Read this article, and then check out Justin's site, Port City Firearms. Support your fellow Libertarians and protect yourself at the same time!

"The Nazis loosened gun laws right before the Holocaust"

This is a refrain I've encountered from the anti-gun crowd a few times. Mostly uttered by the slightly more experienced, but no more informed, types it seems this phrase has mostly arisen as a debate tactic. The assumption being the pro-gun person debating with them is not familiar enough with Nazi gun laws to deny the “citation.” So far no one I have seen utter such nonsense is actually able to cite the law they're supposedly referencing. In this article we will go over the gun laws of the Weimar Republic and the Third Reich to arm you with the facts to debunk the above quote. Luckily, there is a succinct book written by Stephen Halbrook, Gun Control in the Third Reich: Disarming the Jews and "Enemies of the State", which is where all dates and details are taken from for this article.

First, we should acknowledge that, like most misinformation, there is a grain of truth to the idea that the Nazis loosened gun laws before the Holocaust. This notion is so vague as to be useless but let's talk details. The gun law I assume most people refer to when they cite loosened gun laws would be the 1938 German Weapons Act. This law was designed to aid the suffering German firearms manufacturing industry and to loosen regulations for Nazi Party members and regime officials. One specific loosened regulation was that a license was no longer required to acquire shotguns or rifles. In these very narrow manners, Nazi gun laws could be said to be loosened.

Licenses to obtain a handgun still existed for non-party members, permits to carry a firearm were still required and could be denied by local police for any reason, and police still maintained a registration of every firearms transaction and owner. Perhaps most egregious in the new law was the prohibition of Jews from holding ownership stake in any companies dealing in the trade or manufacture of guns and the prohibition of Gypsies from being issued permits to carry.

In order to understand the hollowness of this “loosening,” we should look at the myriad activity from German authorities both before and after the passing of the 1938 law. For instance, in 1935, Werner Best, chief legal advisor of the Gestapo, issued a decree titled “Issuance of Weapons Permits to Jews,” which resulted in the countrywide denial of issuing new gun permits to Jews.

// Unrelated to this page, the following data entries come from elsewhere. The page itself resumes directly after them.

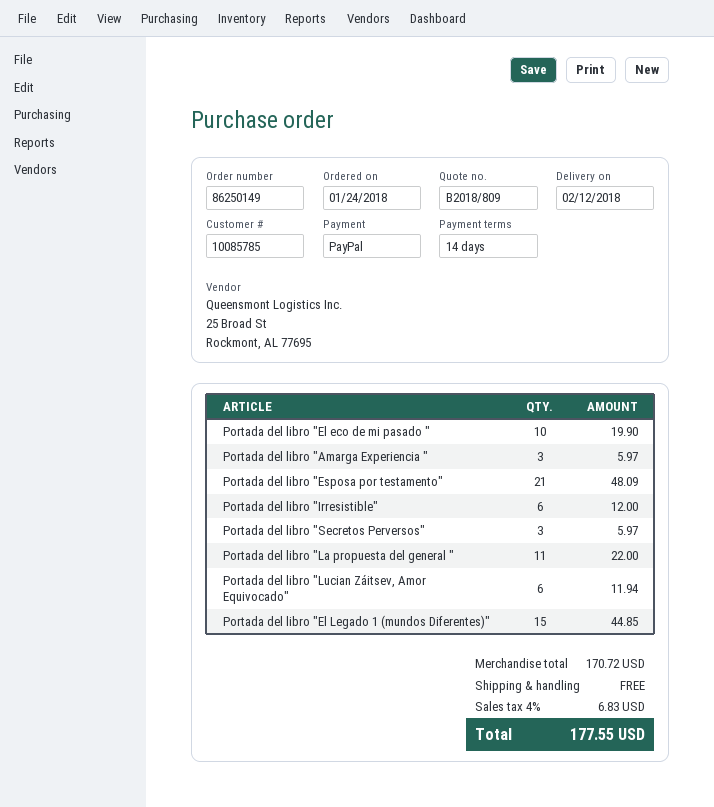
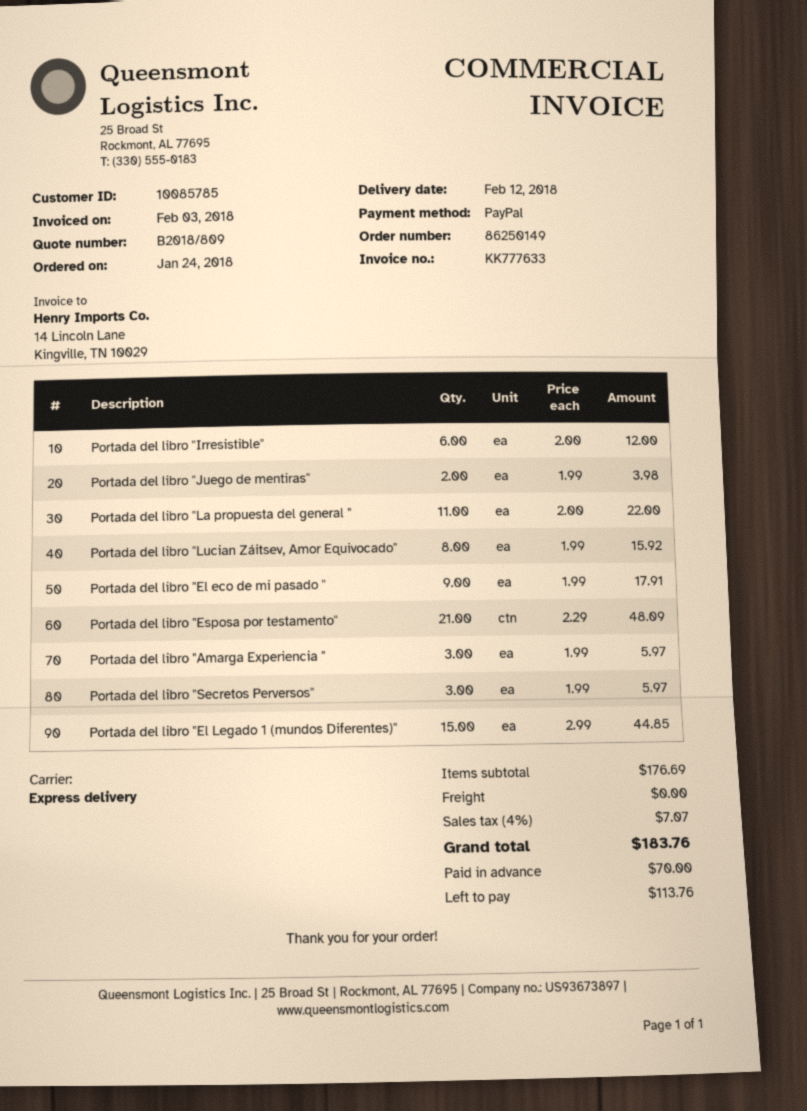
Portada del libro "El eco de mi pasado ": 10 for 19.90 -> 9 for 17.91
Portada del libro "Lucian Záitsev, Amor Equivocado": 6 for 11.94 -> 8 for 15.92
Portada del libro "Juego de mentiras": none -> 2 for 3.98
subtotal: 170.72 -> 176.69
tax: 4% = 6.83 -> 4% = 7.07
total: 177.55 -> 183.76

The day after Kristallnacht, Nov 10, 1938, Heinrich Himmler, leader of the SS, declared possession of a firearm by a Jew to be a crime punishable by up to 20 years in a Concentration Camp. The following day, Interior Minister Heinrich Frick issued the “Regulation Against Jews’ Possession of Weapons” which prohibited acquisition, possession, and carrying of firearms and ammunition by Jews.

With all of this groundwork laid, it was a small but catastrophic step to begin the disarming of the Jewish population in earnest. This began with a series of declarations by local police throughout Germany requiring Jews to surrender weapons in the weeks prior to Kristallnacht. Confiscations at people’s homes and at police stations began immediately after the declarations. This is perhaps the climax of the evidence which disproves the spirit of the “loosened access to firearms” which continued seizures and arrests into, during, and after Kristallnacht, sometimes considered the start of the Holocaust. By the end of 1938, the German Jewish population was essentially entirely disarmed after years of piecemeal confiscations ending in the pogroms which seized en masse the remaining Jewish arms.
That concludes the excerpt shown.